Prior to Brexit, of course, the UK benefited from the EU’s trade deals: 2020 was the first year the UK had had to negotiate its own trade deals in decades. The Trade Bill has just gone through the Lords committee scrutinising it, and they sent it back to the Commons with a number of amendments, most of which (such as the one which would have stopped a trade deal that undermined the Government’s ability to deliver free and universal public health and care services) were handily voted down by the government’s MPs – this one, defending the NHS, was voted down in the Commons 357 to 266. Another, mandating that UK trade agreements shouldn’t allow discrimination within the UK internal market against Northern Ireland goods and services, or against services provided to customers in Northern Ireland, also lost 357 to 274.

But one amendment stands out.
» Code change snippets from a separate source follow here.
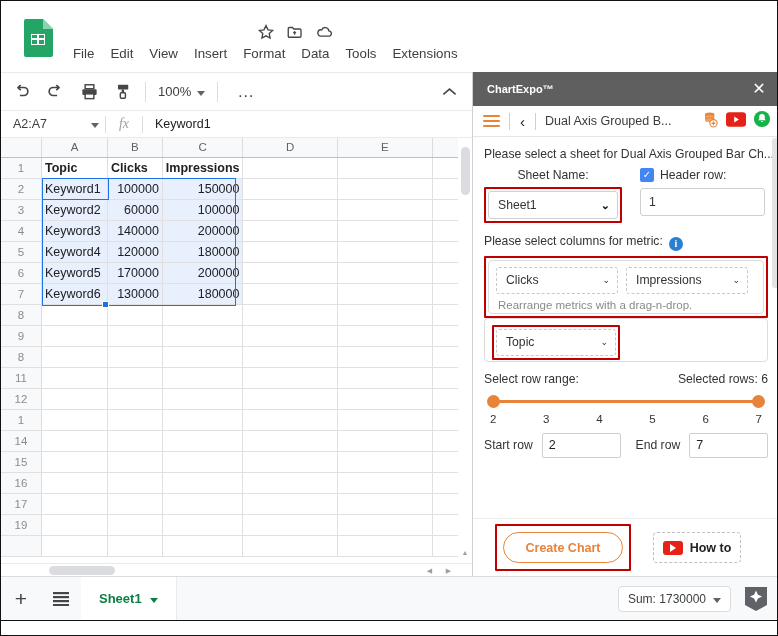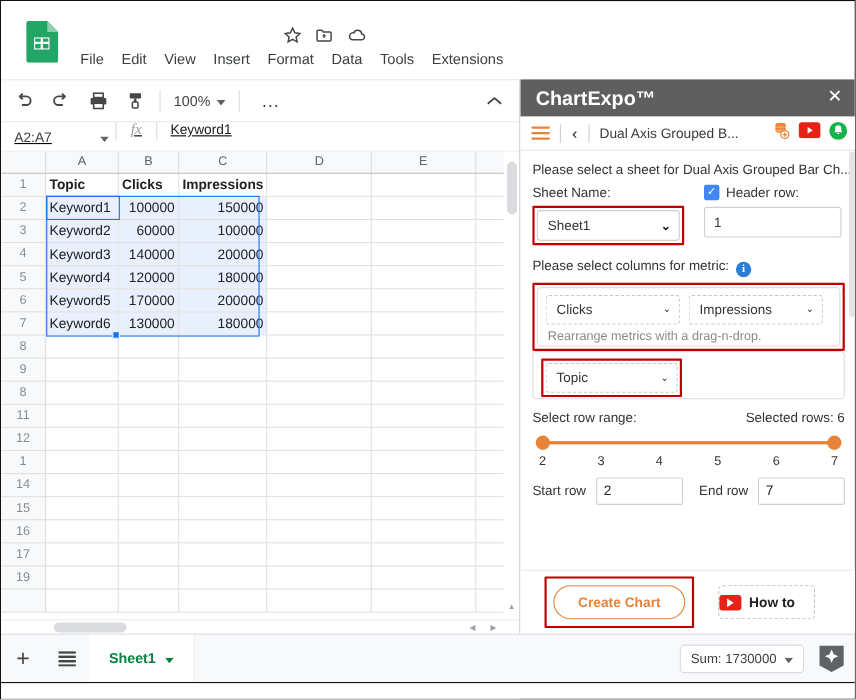"ChartExpo™" #panel-title { font-size: 18px -> 11px }
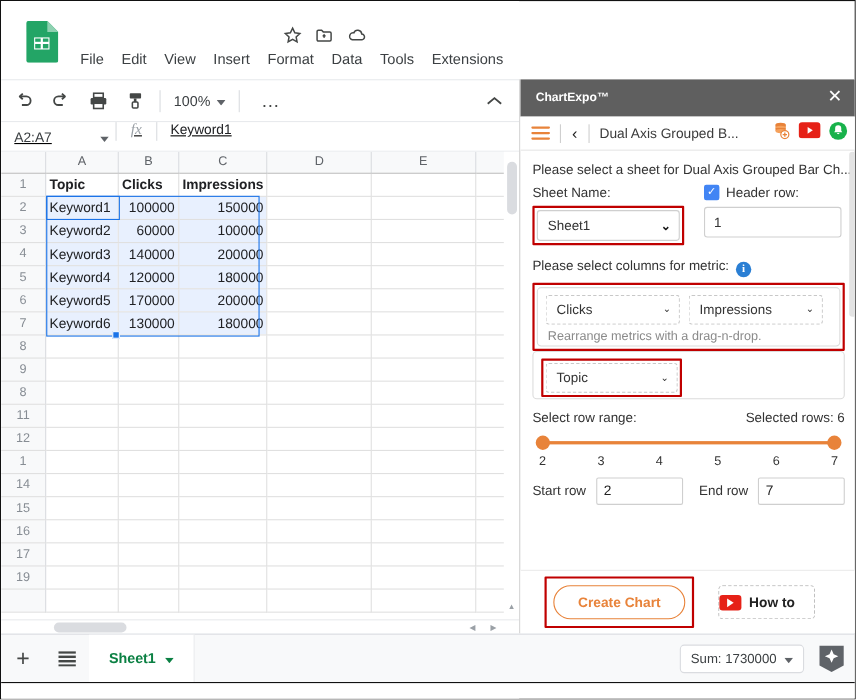"A2:A7" #formula-bar { align-items: flex-start -> center; text-decoration: underline -> none }
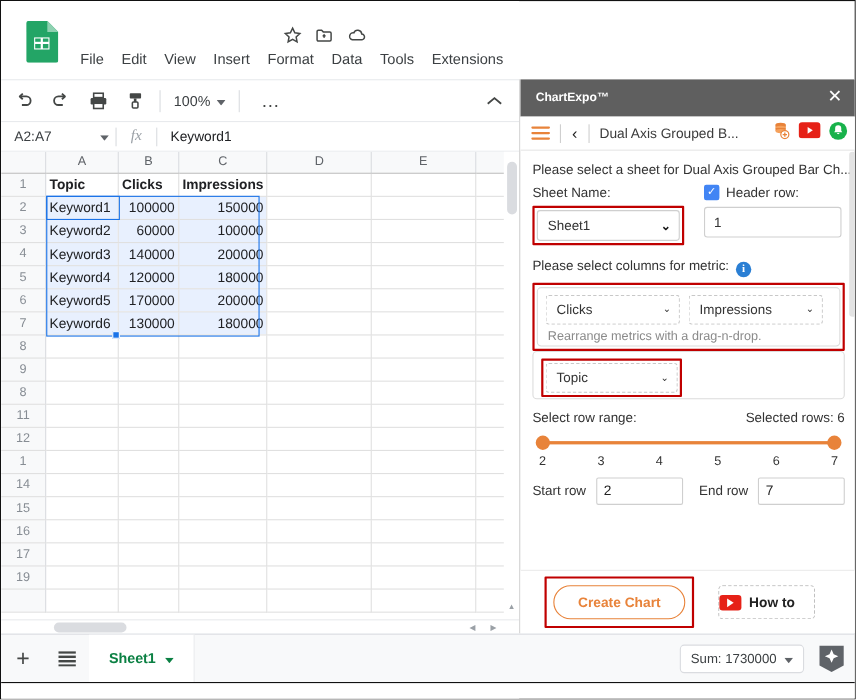"Sheet Name:" div.p-label { text-align: none -> center }
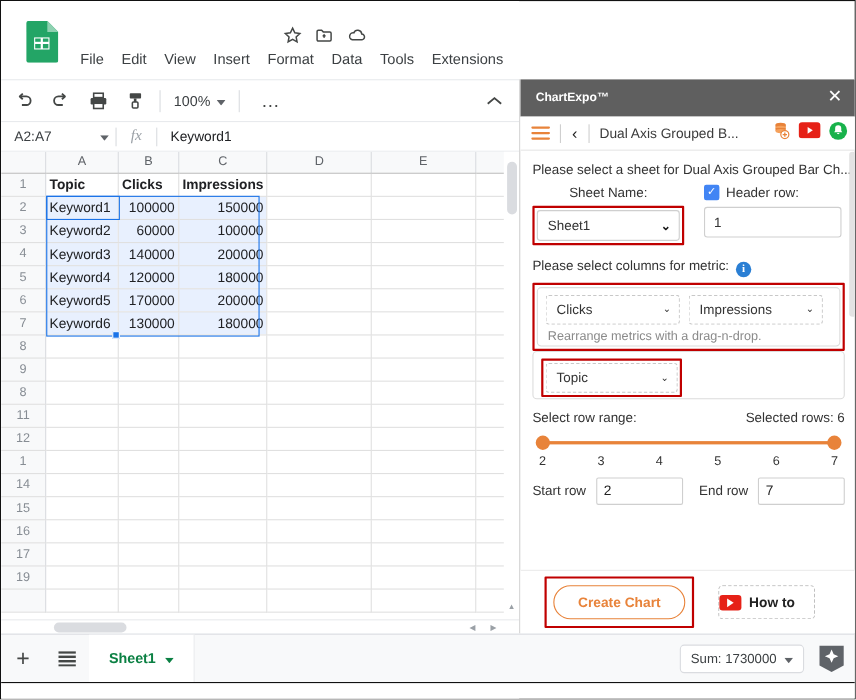"How to" #howto-btn { justify-content: none -> center }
The Lords had proposed an amendment that would ban trade deals with countries that committed genocide.

Everyone, without exception, agrees that genocide is bad.

Virtually all governments and all international bodies, almost without exception, will do anything rather than admit “this country we want to deal with committed genocide”. Where genoicide is punished, it is almost invariably because a more powerful country sees a benefit to itself in punishing the other country – not because they always punish genocide.

This amendment would have empowered UK courts to rule that a country had committed genocide and therefore that the UK should not have a trade deal with it. This would have been an astonishing, radical step. Specifically, this amendment would have given the High Court of England and Wales the power to revoke bilateral international trade agreements unilaterally, if the High Court found a country had committed genocide.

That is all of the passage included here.